Defense Department Pays $29 Per Gallon for ‘Alternative Fuel’

Despite budget cuts and troop reductions, Pentagon will up use of expensive green energy

U.S. military exercise / AP
July 29, 2015

The Department of Defense (DOD) has paid $29 per gallon for "alternative fuel" that is nearly nine times the cost of cheaper petroleum fuel options, costing taxpayers a total of $58.6 million, according to a Government Accountability Office (GAO) report.

From 2007 to 2014, the DOD purchased two million gallons of the alternative fuel. Despite the low cost of petroleum fuels, the DOD has declared that one of its strategic energy goals is to expand its energy supply options through investing in alternative liquid fuels that are derived from non-petroleum feedstocks.

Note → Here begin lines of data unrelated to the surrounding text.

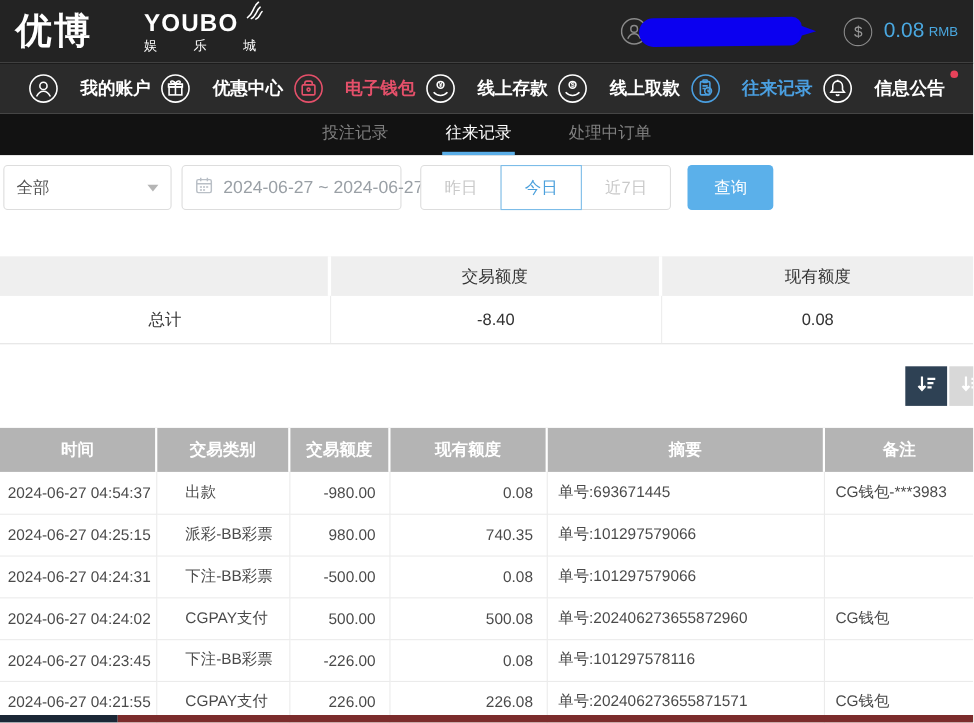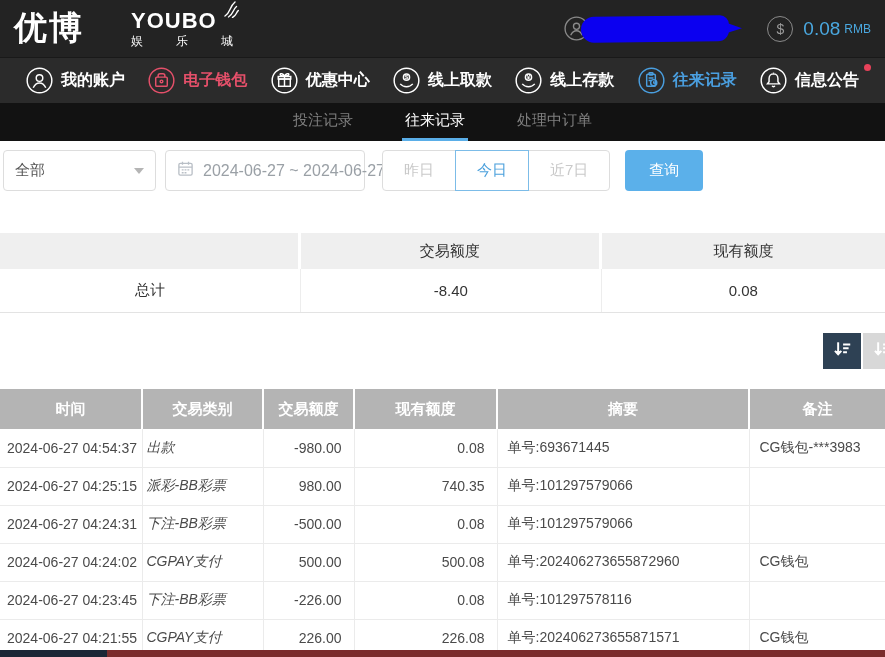--- a/index.html
+++ b/index.html
@@ -31,7 +31,7 @@
   
   .main-nav { height:46px; background:#2b2b2b; border-top:1px solid #191919;
     display:flex; align-items:center; justify-content:space-between; padding:0 26px; }
-  .nav-item { display:flex; align-items:center; gap:8px; color:#fff; font-size:16px;
+  .nav-item { display:flex; align-items:center; gap:20px; color:#fff; font-size:16px;
     font-weight:bold; cursor:pointer; position:relative; }
   .nav-item svg { display:block; }
   .nav-item.red { color:#e5506a; }

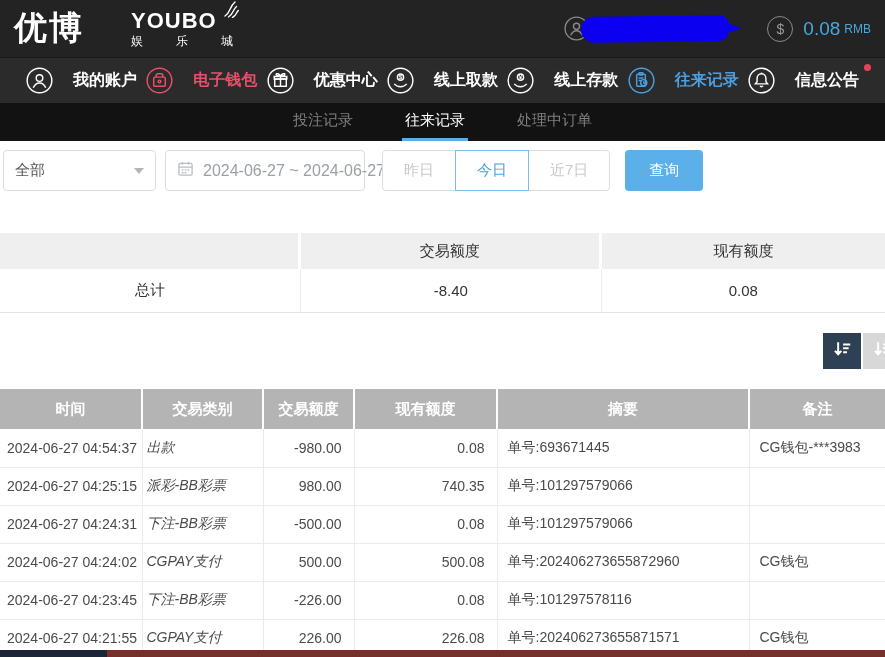--- a/index.html
+++ b/index.html
@@ -152,17 +152,6 @@
       </span>
       <span>我的账户</span>
     </div>
-    <div class="nav-item red">
-      <span>
-        <svg width="27" height="27" viewBox="0 0 28 28" fill="none" stroke="currentColor" stroke-width="1.5">
-          <circle cx="14" cy="14" r="12.8"></circle>
-          <path d="M10.5 10.5V9a2 2 0 0 1 2-2h3a2 2 0 0 1 2 2v1.5"></path>
-          <rect x="8" y="10.5" width="12" height="9.5" rx="1.2"></rect>
-            <circle cx="14" cy="15" r="1.4"></circle>
-        </svg>
-      </span>
-      <span>电子钱包</span>
-    </div>
     <div class="nav-item">
       <span>
         <svg width="27" height="27" viewBox="0 0 28 28" fill="none" stroke="currentColor" stroke-width="1.5">
@@ -174,6 +163,17 @@
         </svg>
       </span>
       <span>优惠中心</span>
+    </div>
+    <div class="nav-item red">
+      <span>
+        <svg width="27" height="27" viewBox="0 0 28 28" fill="none" stroke="currentColor" stroke-width="1.5">
+          <circle cx="14" cy="14" r="12.8"></circle>
+          <path d="M10.5 10.5V9a2 2 0 0 1 2-2h3a2 2 0 0 1 2 2v1.5"></path>
+          <rect x="8" y="10.5" width="12" height="9.5" rx="1.2"></rect>
+            <circle cx="14" cy="15" r="1.4"></circle>
+        </svg>
+      </span>
+      <span>电子钱包</span>
     </div>
     <div class="nav-item">
       <span>

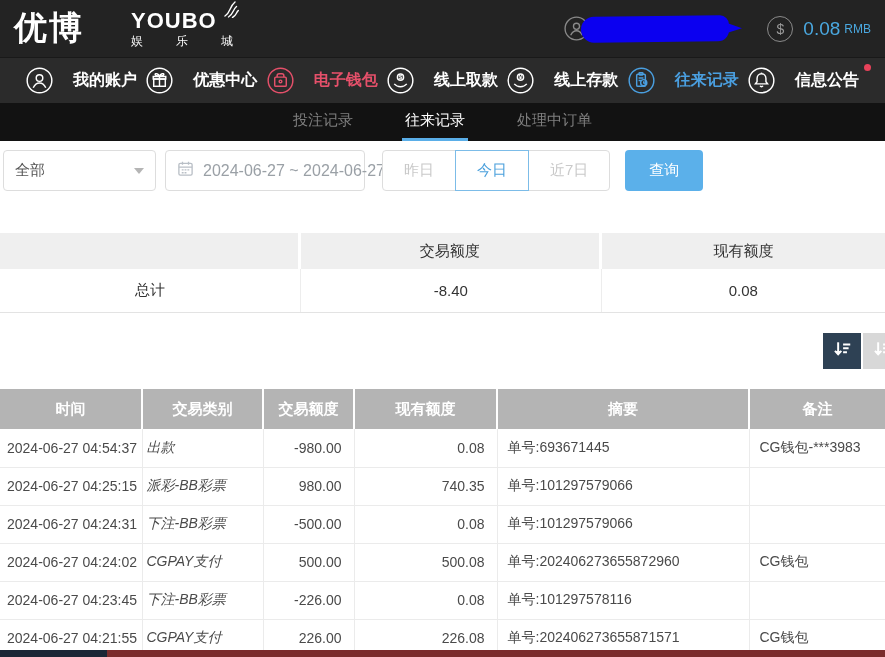--- a/index.html
+++ b/index.html
@@ -180,22 +180,22 @@
         <svg width="27" height="27" viewBox="0 0 28 28" fill="none" stroke="currentColor" stroke-width="1.5">
           <circle cx="14" cy="14" r="12.8"></circle>
             <circle cx="14" cy="10.5" r="3.2"></circle>
+          <text x="14" y="12.6" text-anchor="middle" font-size="6.5" fill="currentColor" stroke="none">¥</text>
+          <path d="M7.5 17.5c2 2.3 4.2 3 6.5 3s4.5-.7 6.5-3"></path>
+        </svg>
+      </span>
+      <span>线上存款</span>
+    </div>
+    <div class="nav-item">
+      <span>
+        <svg width="27" height="27" viewBox="0 0 28 28" fill="none" stroke="currentColor" stroke-width="1.5">
+          <circle cx="14" cy="14" r="12.8"></circle>
+            <circle cx="14" cy="10.5" r="3.2"></circle>
           <text x="14" y="12.6" text-anchor="middle" font-size="6.5" fill="currentColor" stroke="none">$</text>
           <path d="M7.5 17.5c2 2.3 4.2 3 6.5 3s4.5-.7 6.5-3"></path>
         </svg>
       </span>
       <span>线上取款</span>
-    </div>
-    <div class="nav-item">
-      <span>
-        <svg width="27" height="27" viewBox="0 0 28 28" fill="none" stroke="currentColor" stroke-width="1.5">
-          <circle cx="14" cy="14" r="12.8"></circle>
-            <circle cx="14" cy="10.5" r="3.2"></circle>
-          <text x="14" y="12.6" text-anchor="middle" font-size="6.5" fill="currentColor" stroke="none">¥</text>
-          <path d="M7.5 17.5c2 2.3 4.2 3 6.5 3s4.5-.7 6.5-3"></path>
-        </svg>
-      </span>
-      <span>线上存款</span>
     </div>
     <div class="nav-item active">
       <span>

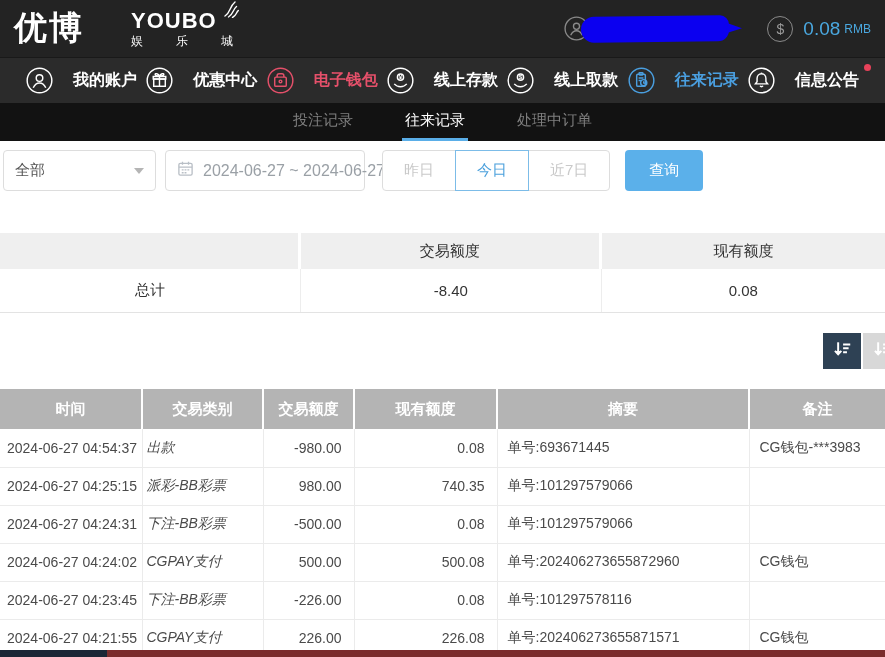--- a/index.html
+++ b/index.html
@@ -92,7 +92,7 @@
     border-right:1px solid #ebebeb; overflow:hidden; white-space:nowrap; }
   .records td:last-child { border-right:none; }
   td.c0 { padding-left:7px; }
-  td.c1 { padding-left:4px;font-style:italic; }
+  td.c1 { padding-left:26px; }
   td.c2 { text-align:right; padding-right:12px; }
   td.c3 { text-align:right; padding-right:12px; }
   td.c4 { padding-left:10px; }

"Two of DOD’s military departments—the Navy and the Air Force – have also established usage goals for alternative fuels," states GAO. "The Department of the Navy’s guidance sets a goal of deriving 50 percent of total energy consumption from alternative sources—including alternative fuels—by 2020, which, according to Navy estimates, would require using about 336 million gallons of alternative fuels (both naval distillate and jet fuels) annually by 2020."

DOD also has plans to deploy a "Great Green Fleet" by 2016, which will include ships and aircraft that are fueled by alternative fuels as well as other energy conservation measures.

DOD says that investing in alternative fuels is a "prudent insurance policy against future oil supply disruptions and high prices." Yet, the cost of these alternative fuels is nearly nine times the cost per gallon of petroleum fuels.

The DOD currently depends largely on petroleum fuels for military operations. From 2007 to 2014, the DOD purchased 32 billion gallons of petroleum fuel at a cost of about $107.2 billion.

During this time period, petroleum fuel cost the Pentagon about $3.35 per gallon.